There’s no cutaway as such: the top treble-side shoulder joins the bolt-on rosewood neck at the 19th fret; the heel barely moves out from the higher bass-side shoulder and, typically, is beautifully shaped, and fixed with Music Man’s usual five-screw joint.  

In fact, the neck is as close to a work of art as we’ve seen. The oiled and waxed rosewood feels hugely engaging to the touch and the deep rounded ‘D’ shape is instantly attractive - slightly thinner in depth (21mm at the 1st fret; 22.7mm at the 12th) than Music Man’s recently introduced Cutlass and StingRay, which share the same 648mm (25.5-inch) scale length.  “The Albert Lee has such a phenomenal neck,” Annie continues, “and you can really sing on that neck. When I was given the opportunity to create my own guitar, one of the things that I wanted to keep was the neck-feel of that Albert Lee.”  

New Horizons 

The 254mm (10-inch) radius fingerboard, a separate piece of rosewood, has perfectly installed high-profile medium-gauge frets and those custom-designed connected double ‘O’ inlays. The headstock does look small, but string-pull is straight over the compensated nut to the locking tuners with their tasteful pearloid buttons. It’s a hugely considered piece. 

Of course, at the other end of the string is that modern Music Man vibrato - here, with a slightly pointed cover - while the trio of custom DiMarzio mini-humbuckers are a typically idiosyncratic choice; the neck and middle are suspended on the generously sized, thick plastic scratchplate, and the bridge unit is screwed directly to the body. 

The headstock does look small, but string-pull is straight over the compensated nut to the locking tuners with their tasteful pearloid buttons. It’s a hugely considered piece.

Even the control knobs are custom made, another beautiful detail.
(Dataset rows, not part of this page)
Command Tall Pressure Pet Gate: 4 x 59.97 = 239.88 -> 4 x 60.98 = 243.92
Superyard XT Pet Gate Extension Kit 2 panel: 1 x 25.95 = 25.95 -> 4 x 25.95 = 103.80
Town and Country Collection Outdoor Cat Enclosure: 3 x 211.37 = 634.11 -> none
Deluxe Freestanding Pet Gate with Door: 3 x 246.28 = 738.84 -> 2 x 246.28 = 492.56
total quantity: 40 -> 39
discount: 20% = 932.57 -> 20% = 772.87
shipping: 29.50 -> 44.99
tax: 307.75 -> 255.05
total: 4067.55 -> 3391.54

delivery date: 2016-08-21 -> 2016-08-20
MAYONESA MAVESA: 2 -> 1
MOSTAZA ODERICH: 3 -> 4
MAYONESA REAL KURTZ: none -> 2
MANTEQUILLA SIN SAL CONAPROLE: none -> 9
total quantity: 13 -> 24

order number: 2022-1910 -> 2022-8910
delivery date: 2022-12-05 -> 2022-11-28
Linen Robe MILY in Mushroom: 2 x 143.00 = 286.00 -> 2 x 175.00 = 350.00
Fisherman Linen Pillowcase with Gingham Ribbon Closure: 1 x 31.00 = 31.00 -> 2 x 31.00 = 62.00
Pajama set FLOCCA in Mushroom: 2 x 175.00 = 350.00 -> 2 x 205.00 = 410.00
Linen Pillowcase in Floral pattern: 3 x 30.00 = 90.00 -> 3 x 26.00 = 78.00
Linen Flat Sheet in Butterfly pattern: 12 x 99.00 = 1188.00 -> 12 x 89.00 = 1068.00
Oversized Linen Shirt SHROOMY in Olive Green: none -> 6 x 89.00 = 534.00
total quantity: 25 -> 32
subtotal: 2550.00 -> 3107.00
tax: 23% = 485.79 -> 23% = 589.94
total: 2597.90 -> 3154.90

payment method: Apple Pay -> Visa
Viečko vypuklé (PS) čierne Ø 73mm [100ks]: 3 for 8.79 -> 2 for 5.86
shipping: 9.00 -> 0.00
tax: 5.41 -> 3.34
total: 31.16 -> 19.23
Under the hood, we have a standard five-way pickup selector, with its Strat-like selections - the pots are 250k with .047 microfarad tone cap, more Fender single coil than Gibson humbucker. 

Its acoustic response is a little ‘drier’, more acoustic-y than the Cutlass and StingRay, but once again, intonation and setup are exceptional. Sonically, we have an old-school signal path with no tricks, and compared with the Cutlass we have a bit more oomph and a rounder, darker high-end. 

But, as ever with three pickups wired like this, you can’t help referencing a Strat, albeit with this different core tonality. Clean, therefore, the St Vincent does sound a little dark, though rich, resonant and beautifully sustaining with a fruity midrange. Switching from classic Fender clean to the meat of a driven Marshall, there’s a hugely impressive thickness, but without the low-end ‘thump’ of a typical single-cut. Even at modest volumes it sounds huge. 

Annie certainly has her own sonic stew in mind, but remove the vibrato arm and this is a slide-playing tour-de-force. It just proves, once again, that if you judge a guitar by its cover alone, then you are in danger of seriously missing out.